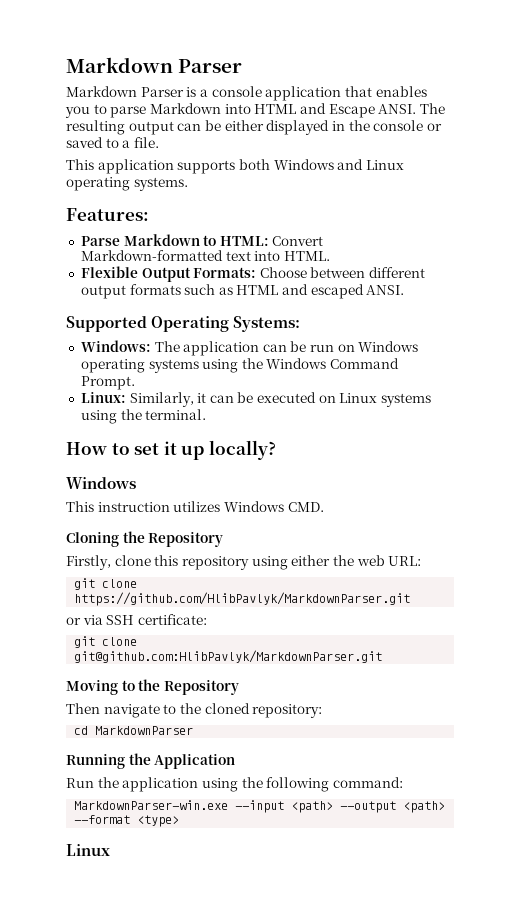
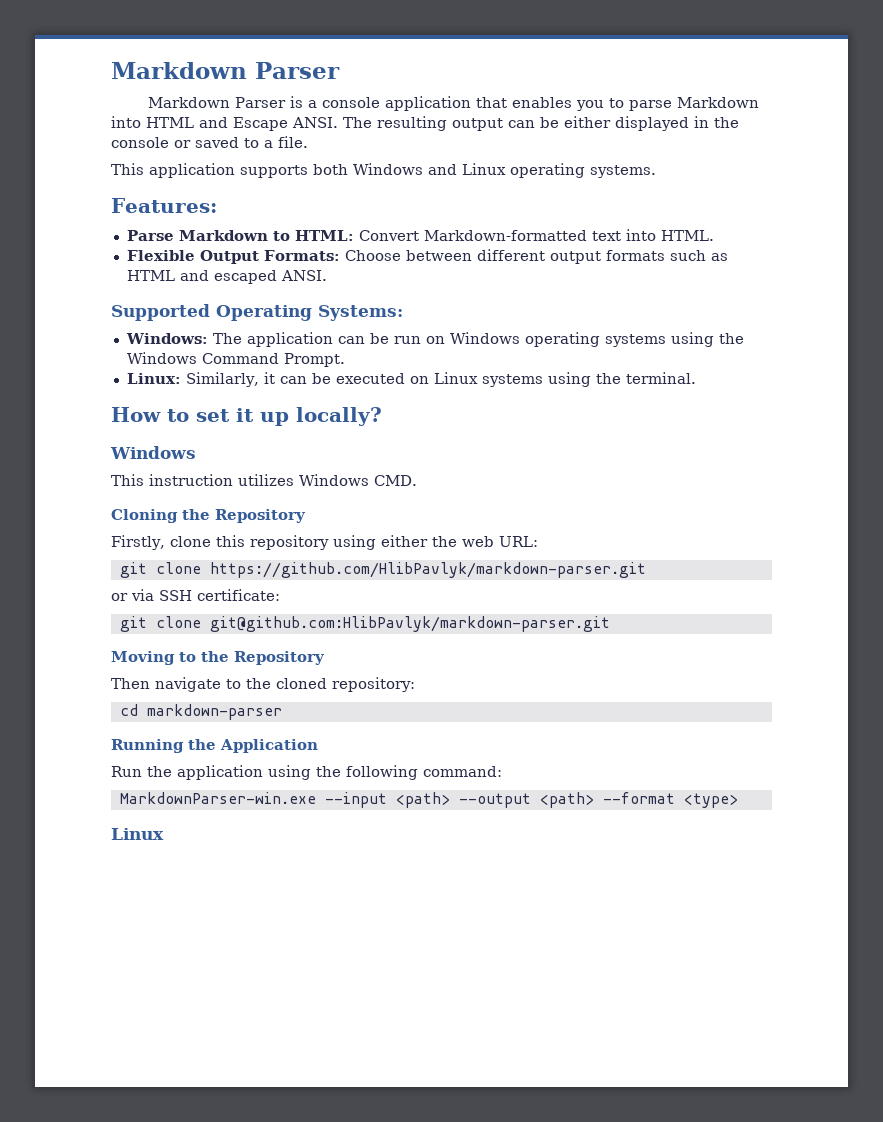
- git clone https://github.com/HlibPavlyk/MarkdownParser.git
+ git clone https://github.com/HlibPavlyk/markdown-parser.git
- git clone git@github.com:HlibPavlyk/MarkdownParser.git
+ git clone git@github.com:HlibPavlyk/markdown-parser.git
- cd MarkdownParser
+ cd markdown-parser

What you need to do
Leave out the pictures, and give all the records again exactly.

Answer section
- git clone https://github.com/HlibPavlyk/MarkdownParser.git
+ git clone https://github.com/HlibPavlyk/markdown-parser.git
- git clone git@github.com:HlibPavlyk/MarkdownParser.git
+ git clone git@github.com:HlibPavlyk/markdown-parser.git
- cd MarkdownParser
+ cd markdown-parser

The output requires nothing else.